BEGIN DATA EXCERPTS

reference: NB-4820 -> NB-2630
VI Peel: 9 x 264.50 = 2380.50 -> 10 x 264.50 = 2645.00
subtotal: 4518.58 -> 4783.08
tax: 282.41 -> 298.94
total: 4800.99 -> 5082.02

END DATA EXCERPTS
BEGIN DATA EXCERPTS

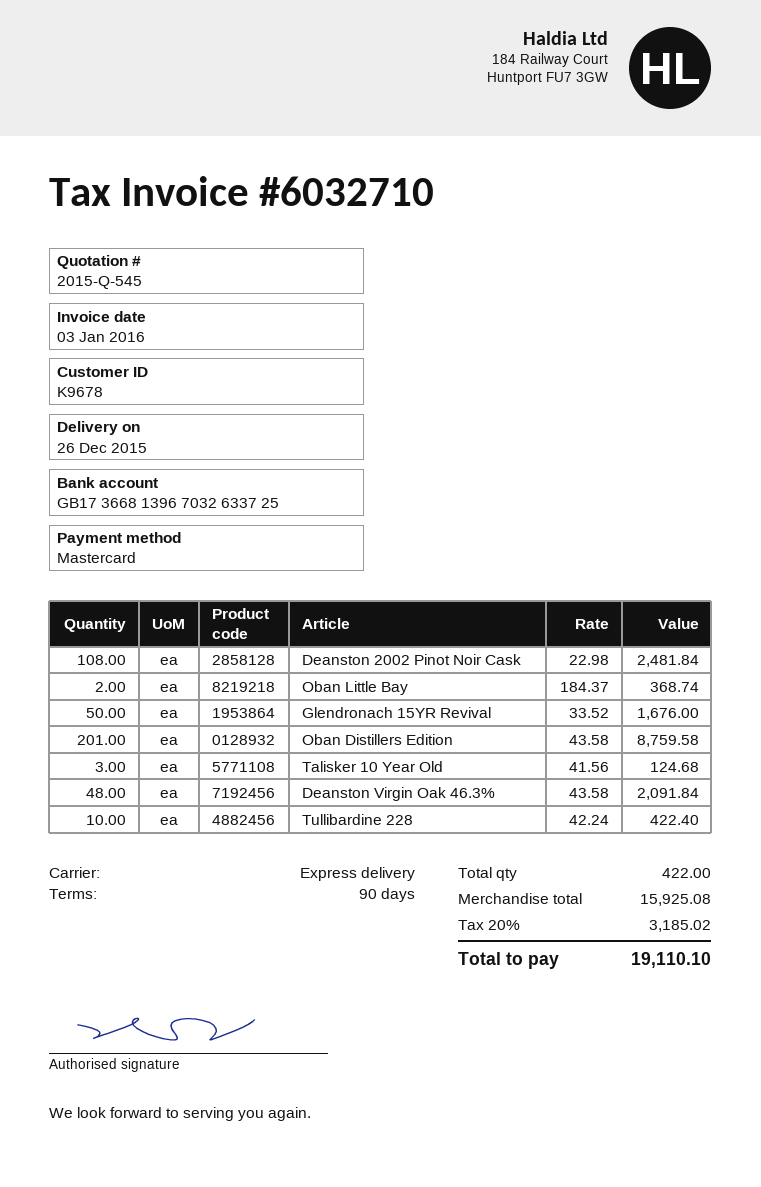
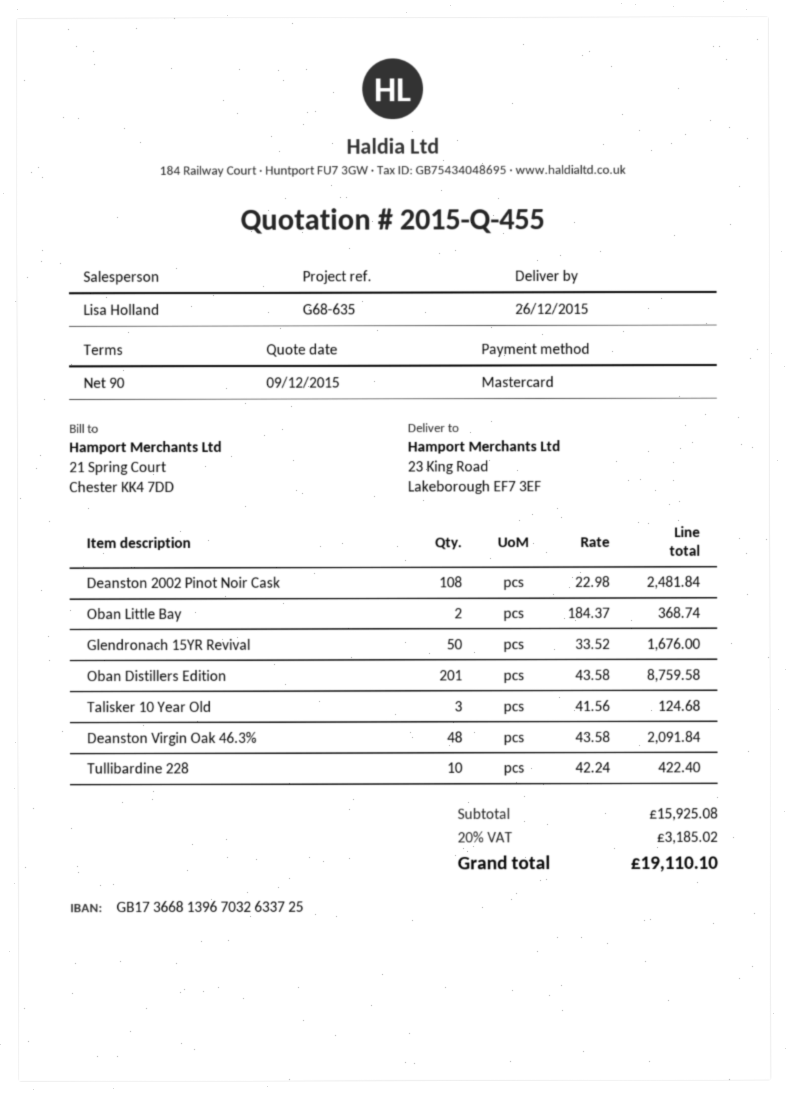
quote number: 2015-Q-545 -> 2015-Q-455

END DATA EXCERPTS
BEGIN DATA EXCERPTS

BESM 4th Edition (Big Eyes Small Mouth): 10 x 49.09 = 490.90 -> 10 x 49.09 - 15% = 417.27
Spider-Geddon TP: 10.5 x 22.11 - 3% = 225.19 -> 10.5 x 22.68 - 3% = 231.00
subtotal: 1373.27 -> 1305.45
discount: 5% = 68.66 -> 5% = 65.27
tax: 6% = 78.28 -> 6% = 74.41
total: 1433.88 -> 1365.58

END DATA EXCERPTS

- **WORK INSTRUCTION**:
Could you work out how many lines of the data above contain the word "subtotal"? Give only the number.

- **SOLUTION TO THE EXERCISE**:
2